DATA TO EXAMINE>
§ §
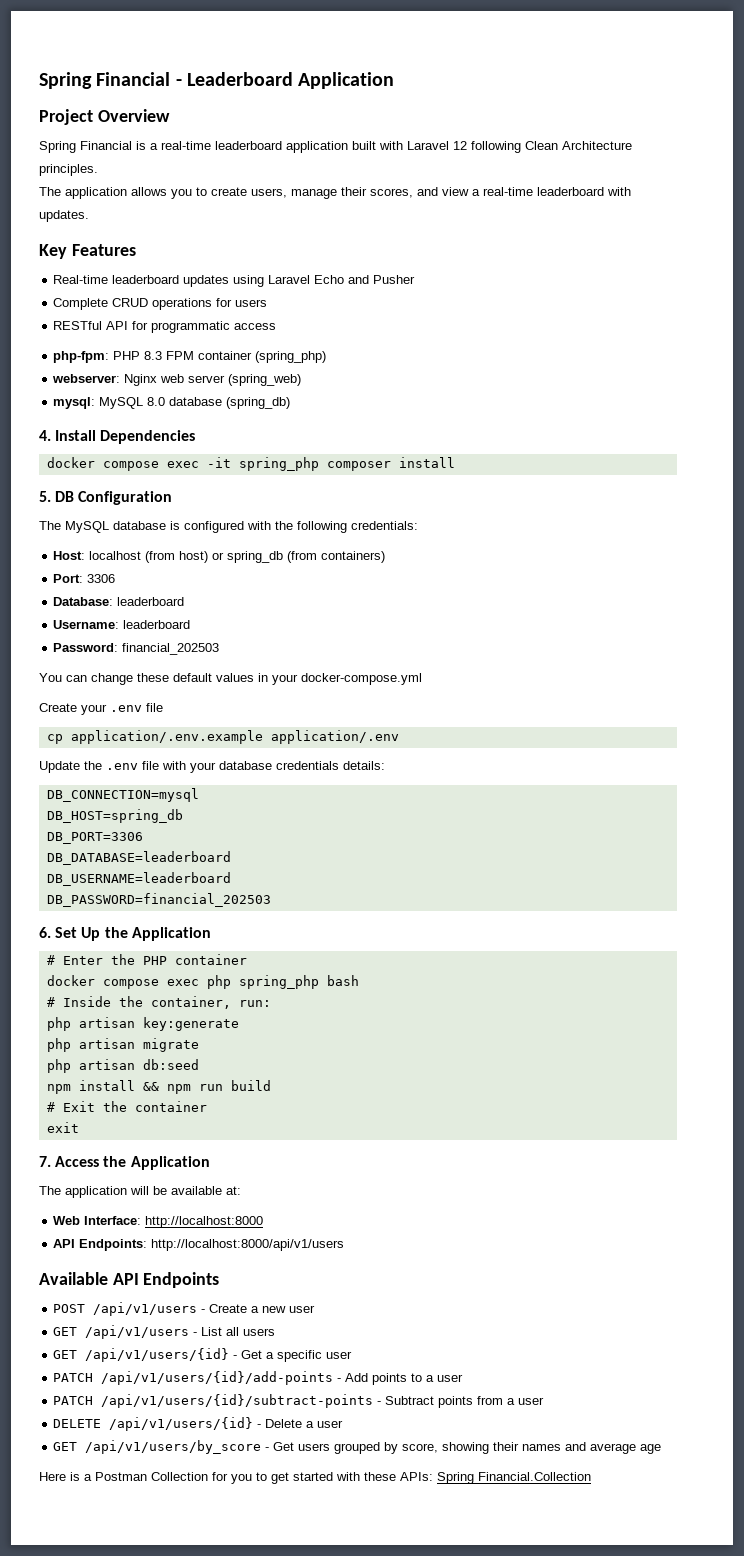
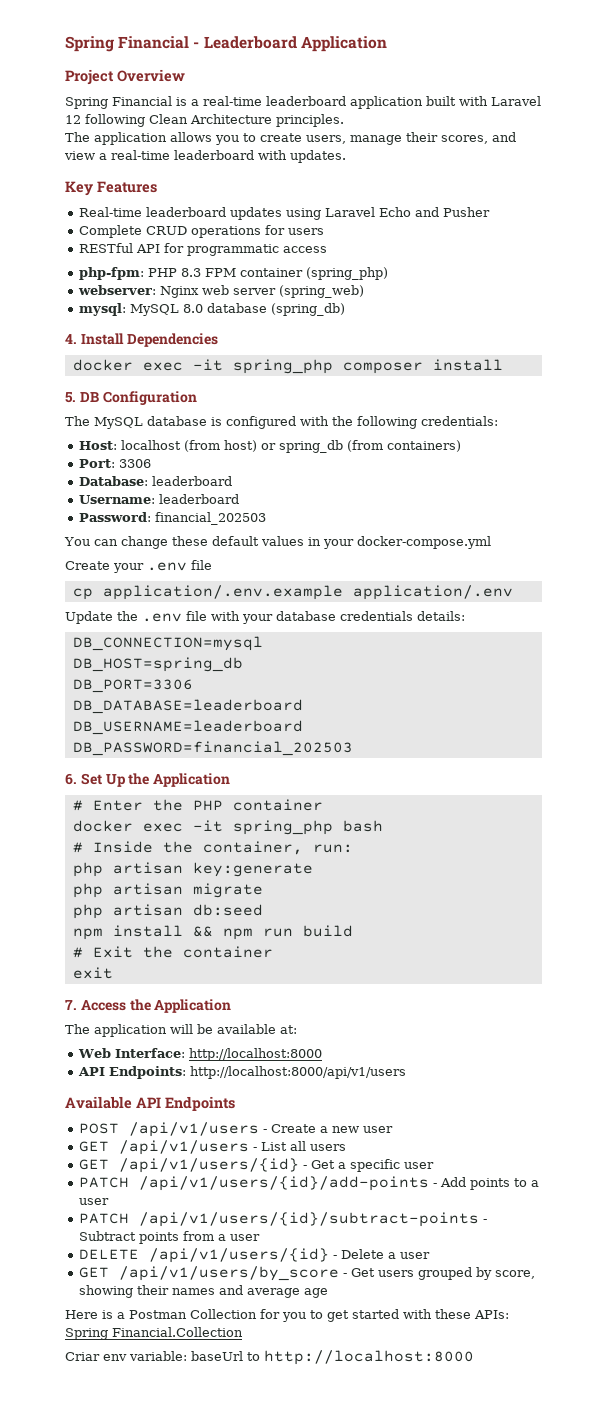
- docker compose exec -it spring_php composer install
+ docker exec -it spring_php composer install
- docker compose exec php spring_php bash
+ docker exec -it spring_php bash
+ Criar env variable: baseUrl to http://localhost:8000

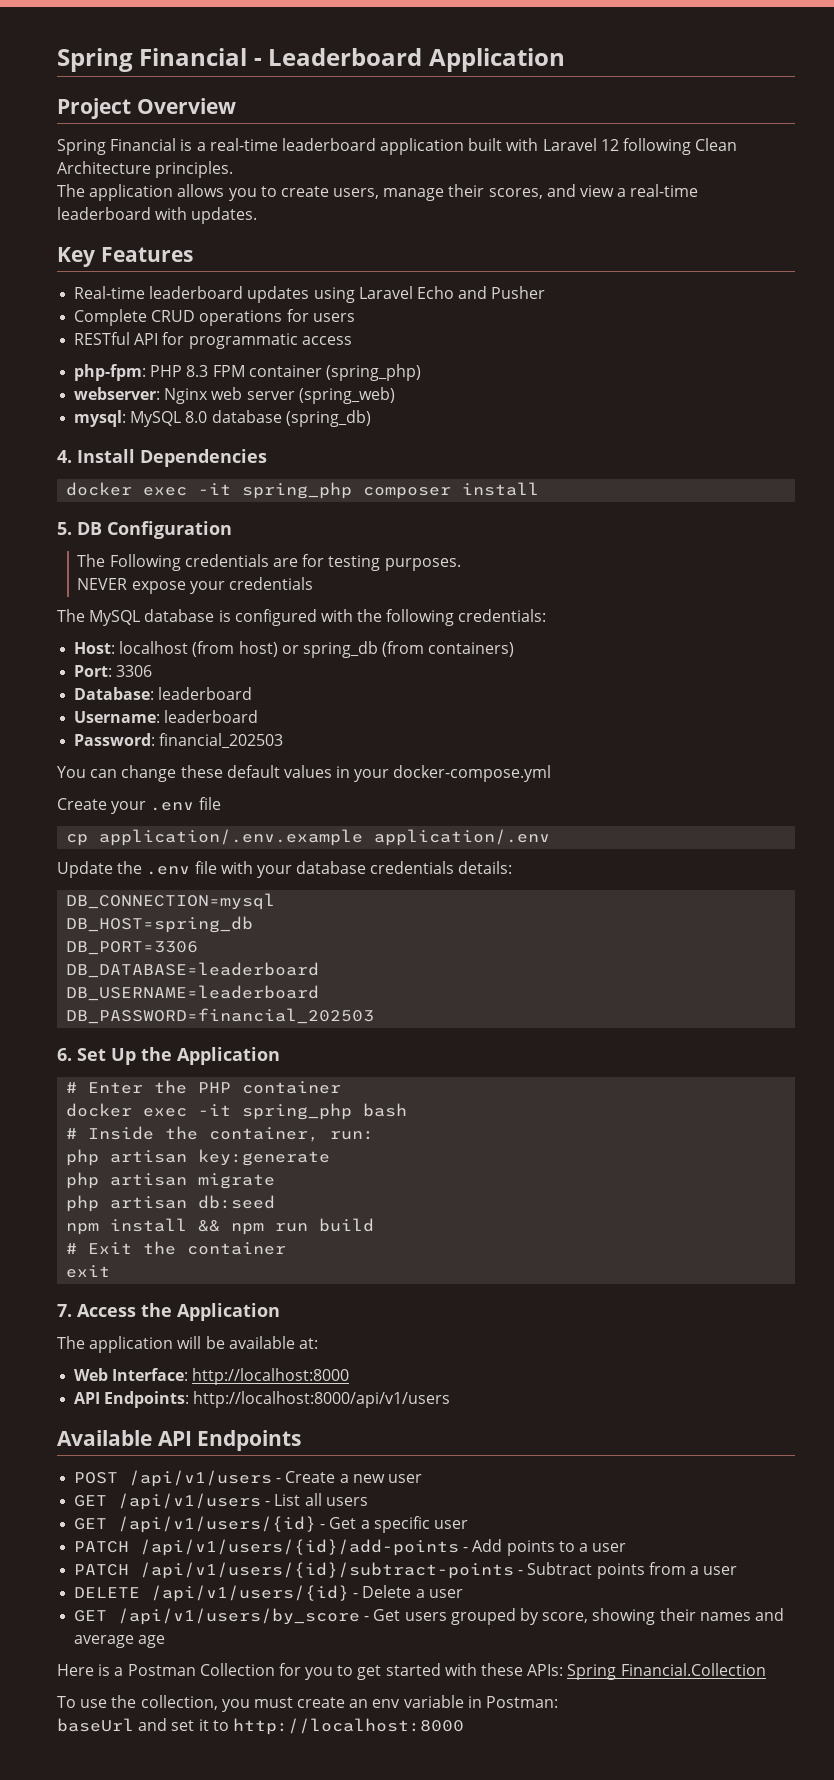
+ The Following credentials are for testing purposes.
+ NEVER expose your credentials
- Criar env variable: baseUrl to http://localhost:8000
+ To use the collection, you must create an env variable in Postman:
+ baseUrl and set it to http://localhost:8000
§ §
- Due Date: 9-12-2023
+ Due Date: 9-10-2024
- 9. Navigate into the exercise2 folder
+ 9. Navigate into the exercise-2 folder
§ §
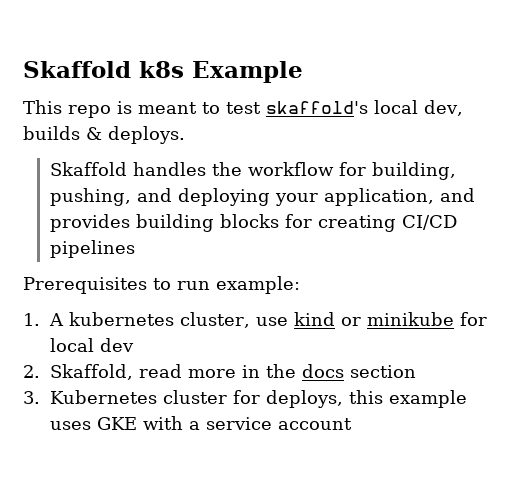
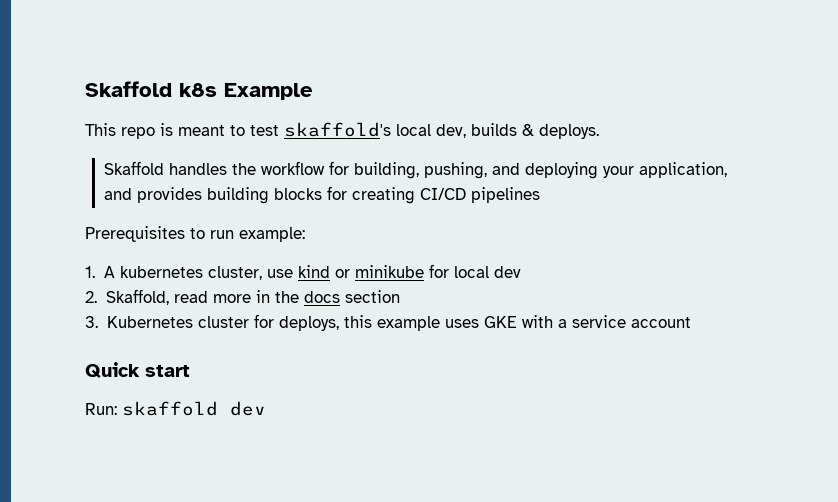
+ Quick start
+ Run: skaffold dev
§ §
EXERCISE> Print, without alteration, only the lines above between the one holding "- Due Date: 9-12-2023" and the one holding "the exercise-2 folder", inclusive.

PROBLEM SOLUTION>
- Due Date: 9-12-2023
+ Due Date: 9-10-2024
- 9. Navigate into the exercise2 folder
+ 9. Navigate into the exercise-2 folder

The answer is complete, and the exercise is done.